Economic policy-making has, over the past hundred years or more, stripped out caring from our understanding of what makes the economy tick. Caring – for children, for elders, for the planet – sounds to many like a distraction from the main attraction, especially during the pandemic, when what we need are jobs and robust economic growth.
But as the COVID-19 pandemic brought the global economy to a grinding halt, locking down working parents and idling activity in many sectors, it became clear that if we don’t put caring back into the economy, we can’t achieve economic recovery. The pandemic has revealed economic fault lines that must be addressed. We can’t “get back to normal”; we need to create a better normal. And we certainly won’t be able to build back better without making the caring economy a critical component of federal recovery plans.
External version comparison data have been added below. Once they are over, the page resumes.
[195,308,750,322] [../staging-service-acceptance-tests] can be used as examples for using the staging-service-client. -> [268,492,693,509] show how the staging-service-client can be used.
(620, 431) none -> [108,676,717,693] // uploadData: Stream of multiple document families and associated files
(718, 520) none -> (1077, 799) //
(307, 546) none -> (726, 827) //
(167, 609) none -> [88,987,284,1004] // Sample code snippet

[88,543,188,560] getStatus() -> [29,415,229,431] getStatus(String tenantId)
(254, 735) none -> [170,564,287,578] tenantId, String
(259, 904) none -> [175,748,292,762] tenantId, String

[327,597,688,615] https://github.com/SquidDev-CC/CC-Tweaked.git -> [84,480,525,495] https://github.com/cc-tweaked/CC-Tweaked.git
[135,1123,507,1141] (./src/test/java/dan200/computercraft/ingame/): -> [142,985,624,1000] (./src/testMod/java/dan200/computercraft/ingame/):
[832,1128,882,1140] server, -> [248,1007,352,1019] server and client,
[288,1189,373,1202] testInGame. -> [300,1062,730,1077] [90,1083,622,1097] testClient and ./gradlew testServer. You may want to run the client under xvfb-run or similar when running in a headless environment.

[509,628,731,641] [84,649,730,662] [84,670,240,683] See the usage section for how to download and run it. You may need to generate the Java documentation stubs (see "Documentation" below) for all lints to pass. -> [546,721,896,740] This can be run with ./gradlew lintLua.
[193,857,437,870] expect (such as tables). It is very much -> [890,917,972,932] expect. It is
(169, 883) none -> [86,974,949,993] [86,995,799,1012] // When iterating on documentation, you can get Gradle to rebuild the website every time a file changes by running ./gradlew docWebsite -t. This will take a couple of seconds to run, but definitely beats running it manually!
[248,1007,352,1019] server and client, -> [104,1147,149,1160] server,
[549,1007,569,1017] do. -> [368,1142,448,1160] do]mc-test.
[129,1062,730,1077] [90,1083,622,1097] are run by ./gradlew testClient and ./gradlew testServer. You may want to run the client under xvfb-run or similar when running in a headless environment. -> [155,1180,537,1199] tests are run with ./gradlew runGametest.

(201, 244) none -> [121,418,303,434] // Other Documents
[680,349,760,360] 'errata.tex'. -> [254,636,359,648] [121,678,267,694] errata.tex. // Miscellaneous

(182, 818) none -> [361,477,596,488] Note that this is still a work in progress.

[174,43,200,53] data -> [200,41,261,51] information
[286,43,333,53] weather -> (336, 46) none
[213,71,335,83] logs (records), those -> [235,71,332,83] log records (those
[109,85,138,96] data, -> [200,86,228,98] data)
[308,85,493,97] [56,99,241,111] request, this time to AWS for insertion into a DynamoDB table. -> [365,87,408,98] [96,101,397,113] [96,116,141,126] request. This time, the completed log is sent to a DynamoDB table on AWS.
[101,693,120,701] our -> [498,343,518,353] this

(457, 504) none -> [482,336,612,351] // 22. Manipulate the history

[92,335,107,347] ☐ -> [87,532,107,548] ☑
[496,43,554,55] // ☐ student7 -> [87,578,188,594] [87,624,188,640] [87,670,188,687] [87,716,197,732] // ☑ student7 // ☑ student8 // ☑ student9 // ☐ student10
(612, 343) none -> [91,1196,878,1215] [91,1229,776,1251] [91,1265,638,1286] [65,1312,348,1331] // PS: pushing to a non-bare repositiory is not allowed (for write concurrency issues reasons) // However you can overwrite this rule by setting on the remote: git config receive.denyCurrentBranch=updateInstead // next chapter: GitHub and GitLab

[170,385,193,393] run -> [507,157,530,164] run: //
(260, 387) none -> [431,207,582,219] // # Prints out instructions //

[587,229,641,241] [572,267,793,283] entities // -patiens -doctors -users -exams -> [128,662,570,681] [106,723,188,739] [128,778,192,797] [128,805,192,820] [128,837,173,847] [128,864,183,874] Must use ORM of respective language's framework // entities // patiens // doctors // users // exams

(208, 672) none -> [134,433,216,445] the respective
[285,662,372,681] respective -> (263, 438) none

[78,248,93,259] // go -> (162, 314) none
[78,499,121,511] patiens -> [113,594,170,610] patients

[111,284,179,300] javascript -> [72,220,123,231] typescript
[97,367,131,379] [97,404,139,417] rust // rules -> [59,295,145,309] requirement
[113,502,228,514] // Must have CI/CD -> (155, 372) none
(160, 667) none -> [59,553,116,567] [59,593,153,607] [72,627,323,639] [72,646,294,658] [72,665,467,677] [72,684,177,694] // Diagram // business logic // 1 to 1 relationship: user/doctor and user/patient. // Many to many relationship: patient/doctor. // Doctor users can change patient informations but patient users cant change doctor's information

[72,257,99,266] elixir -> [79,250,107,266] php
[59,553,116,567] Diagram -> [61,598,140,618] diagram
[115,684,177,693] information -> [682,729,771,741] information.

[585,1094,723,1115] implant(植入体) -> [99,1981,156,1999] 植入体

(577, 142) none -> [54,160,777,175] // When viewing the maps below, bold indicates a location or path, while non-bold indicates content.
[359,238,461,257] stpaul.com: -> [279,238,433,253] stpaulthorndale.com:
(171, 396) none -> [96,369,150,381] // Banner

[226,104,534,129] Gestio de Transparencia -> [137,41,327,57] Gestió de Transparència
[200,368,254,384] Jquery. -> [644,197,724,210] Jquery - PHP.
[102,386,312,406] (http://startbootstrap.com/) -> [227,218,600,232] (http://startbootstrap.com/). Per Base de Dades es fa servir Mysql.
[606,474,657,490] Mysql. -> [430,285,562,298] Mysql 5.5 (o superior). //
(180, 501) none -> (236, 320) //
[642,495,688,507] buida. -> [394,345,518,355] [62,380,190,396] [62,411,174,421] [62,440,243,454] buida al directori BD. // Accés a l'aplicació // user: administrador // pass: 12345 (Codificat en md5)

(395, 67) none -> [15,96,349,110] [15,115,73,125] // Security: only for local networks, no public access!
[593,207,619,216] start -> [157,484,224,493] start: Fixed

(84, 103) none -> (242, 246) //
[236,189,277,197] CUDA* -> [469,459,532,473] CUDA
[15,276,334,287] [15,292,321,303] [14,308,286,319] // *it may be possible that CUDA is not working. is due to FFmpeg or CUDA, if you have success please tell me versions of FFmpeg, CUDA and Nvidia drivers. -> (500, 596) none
He-cessions and she-coveries
In past recessions, downturns would most deeply affect goods-producing industries, which have historically been dominated by men. Canadian economist Armine Yalnizyan named these “he-cessions” that were then followed by “she-coveries” as women increased their participation in paid work to support household incomes. This kind of “within-family insurance” meant women provided the stopgap in hard times.
The 2020 economic crisis has taken a different path. It’s become clear that the traditional “family insurance” model doesn’t work in a pandemic recession. Service sectors such as retail, personal services, childcare and hospitality were among the hardest hit – sectors staffed predominantly by women. In Canada, 56% of women workers are concentrated in these occupations, compared to 17% of men. This “she-cession” has meant that in March 2020, 63% of job losses fell to women, and as the economy reopens, women’s jobs are coming back at less than half the rate of men’s.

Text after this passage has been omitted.